- _WORK ORDER_
Restate exactly the lines of the entries below, beginning with the first and ending with the line that holds "font-size: 19px ->". Pictures are not copied.

- _DATA UNDER STUDY_
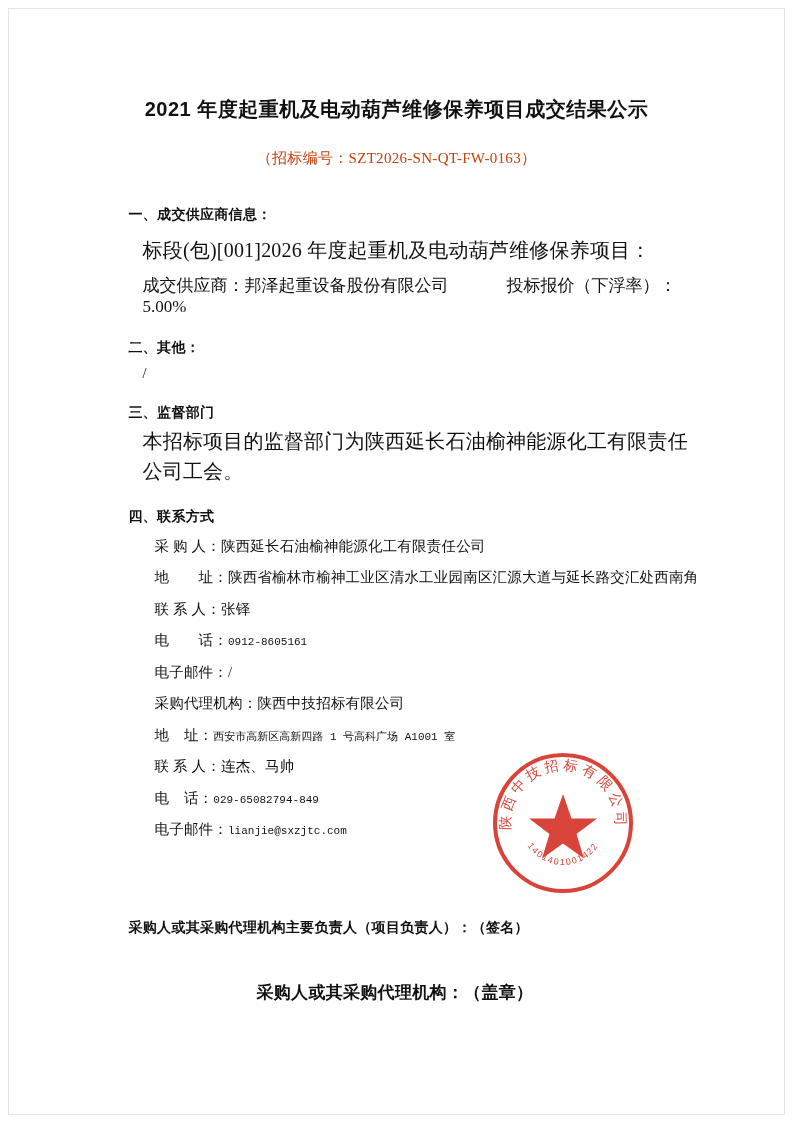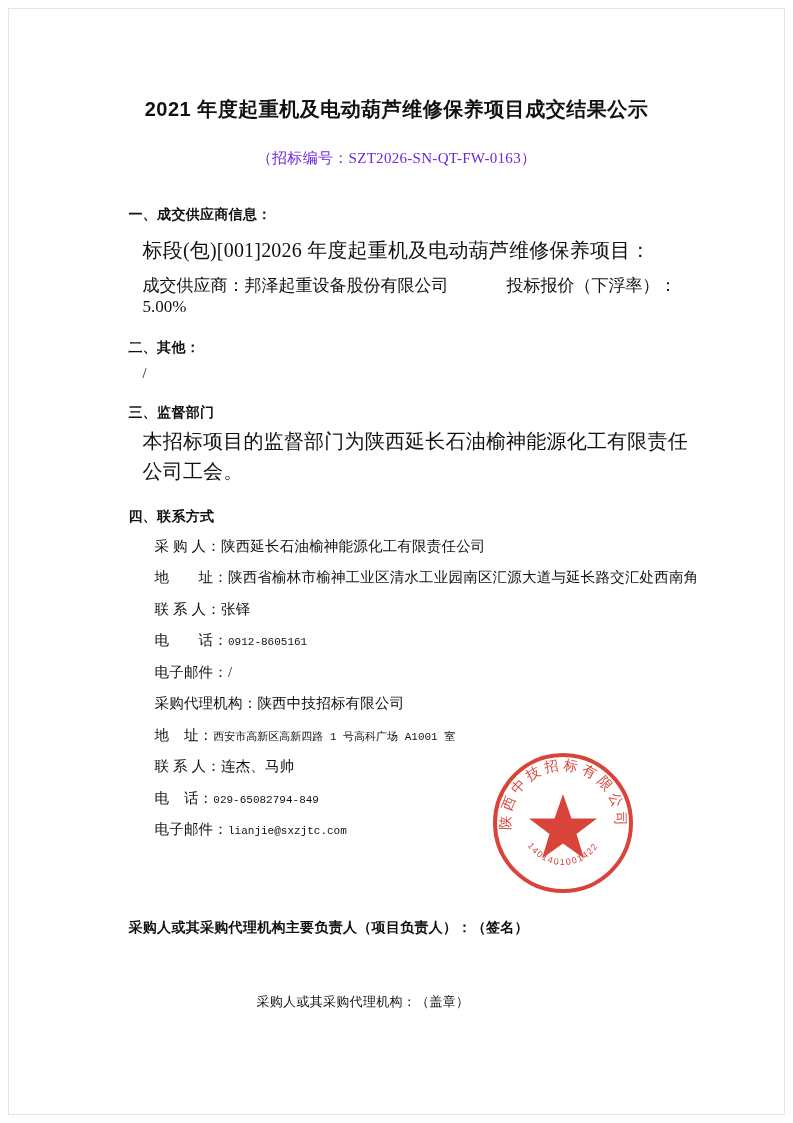"（招标编号：SZT2026-SN-QT-FW-0163）" .doc-subtitle { color: #6d28d9 -> #c2410c }
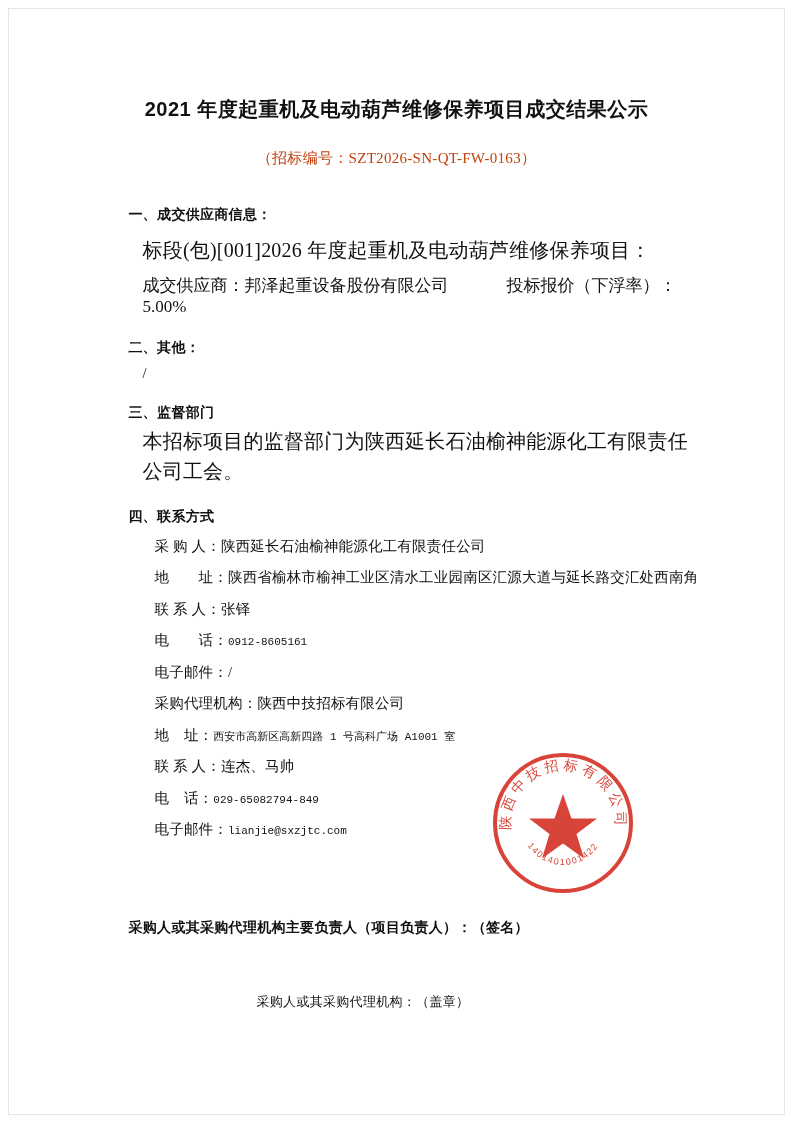"采购人或其采购代理机构：（盖章）" .sign-line-2 { font-size: 13px -> 17px; font-weight: normal -> bold; margin-top: 56px -> 44px }
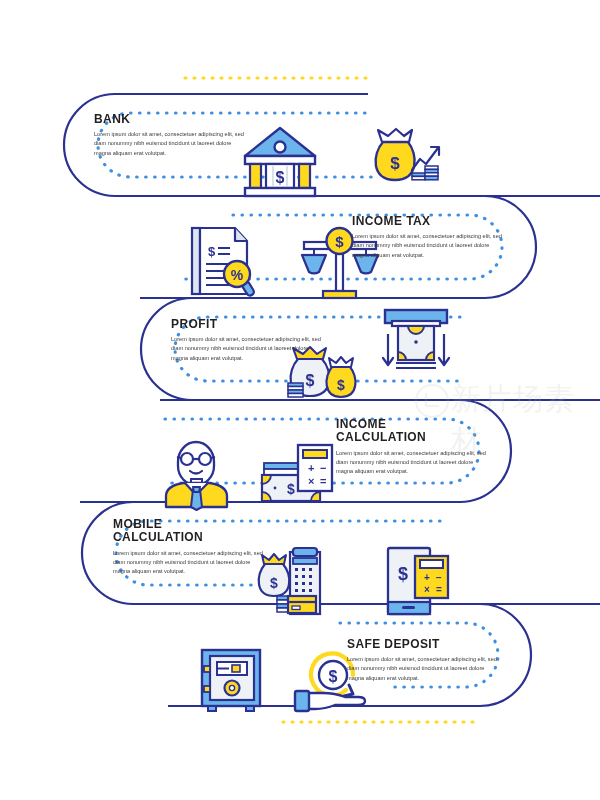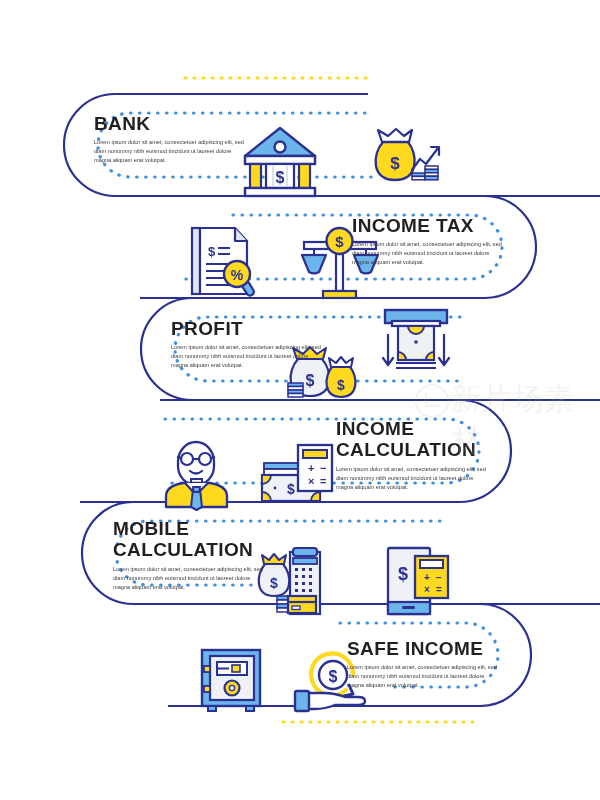"BANK" .stage-title { font-size: 19px -> 12px }
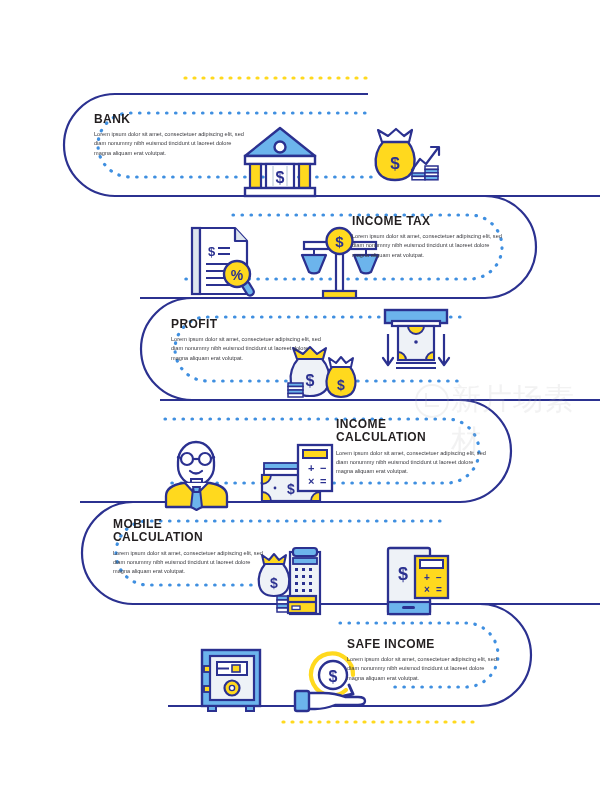"SAFE INCOME" h2.stage-title { text: INCOME -> DEPOSIT }
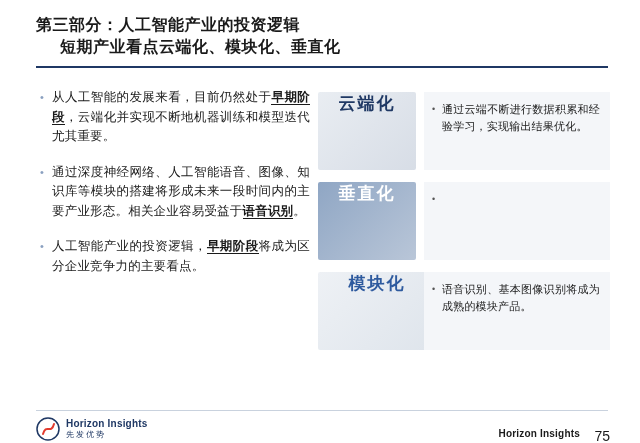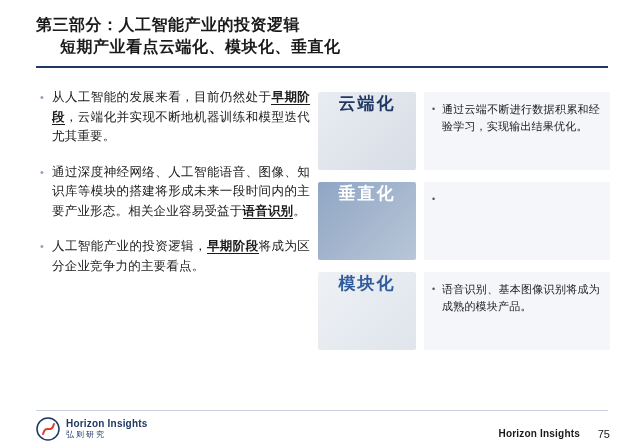"模块化" .mb3 { padding-left: none -> 10px }
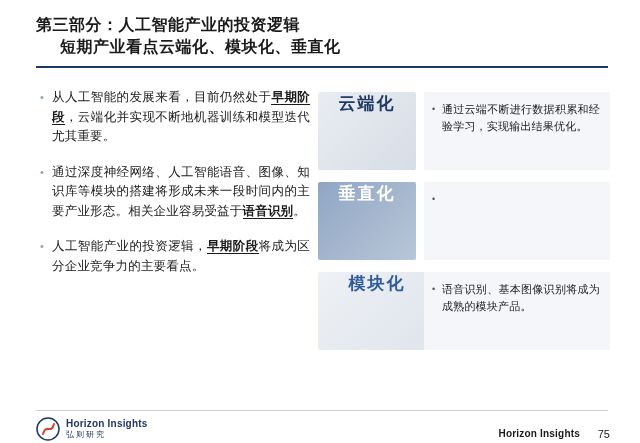"弘则研究" div.logo-cn { text: 弘则研究 -> 先发优势 }
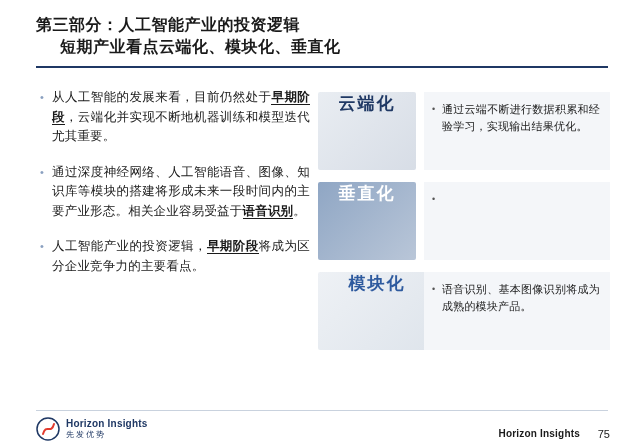"75" .page-num { font-size: 11px -> 14px }
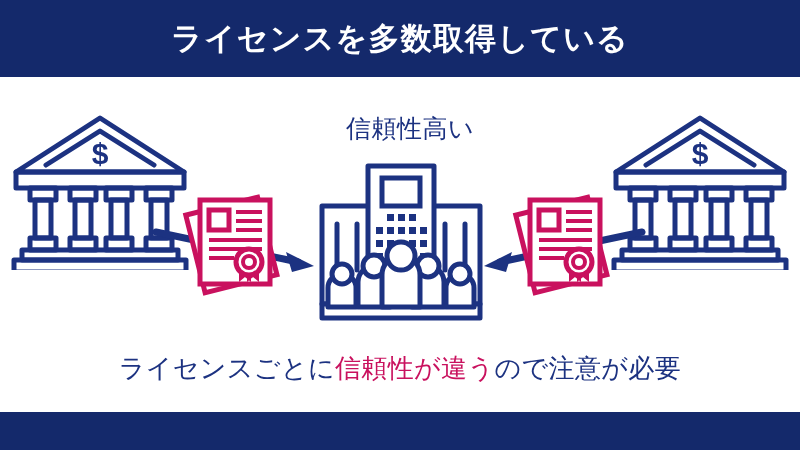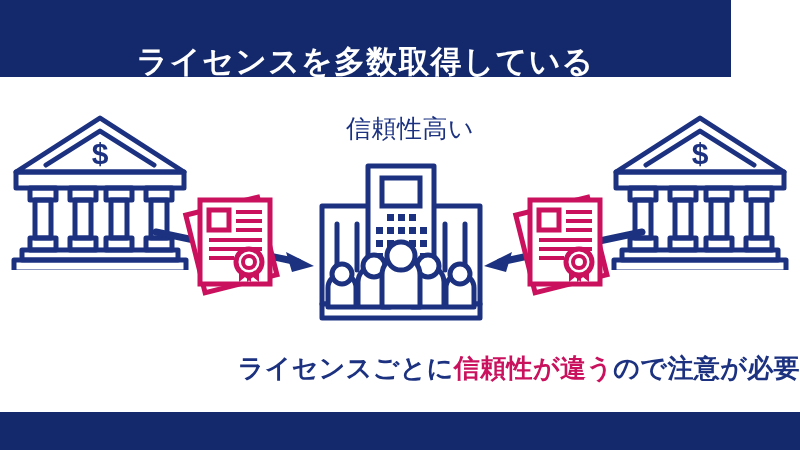"ライセンスを多数取得している" .title-band { align-items: flex-end -> center; width: 731px -> 800px }
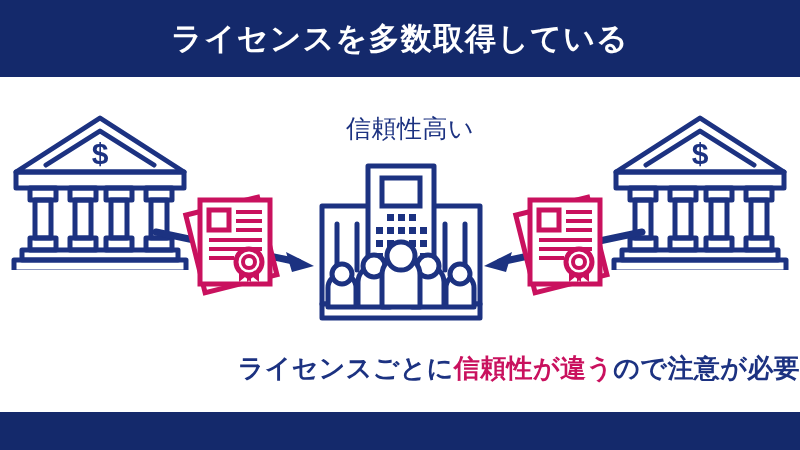"ライセンスごとに信頼性が違うので注意が必要" .foot-caption { font-weight: bold -> normal; text-align: right -> center }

- _WRITTEN RESPONSE_
"（招标编号：SZT2026-SN-QT-FW-0163）" .doc-subtitle { color: #6d28d9 -> #c2410c }
"采购人或其采购代理机构：（盖章）" .sign-line-2 { font-size: 13px -> 17px; font-weight: normal -> bold; margin-top: 56px -> 44px }
"BANK" .stage-title { font-size: 19px -> 12px }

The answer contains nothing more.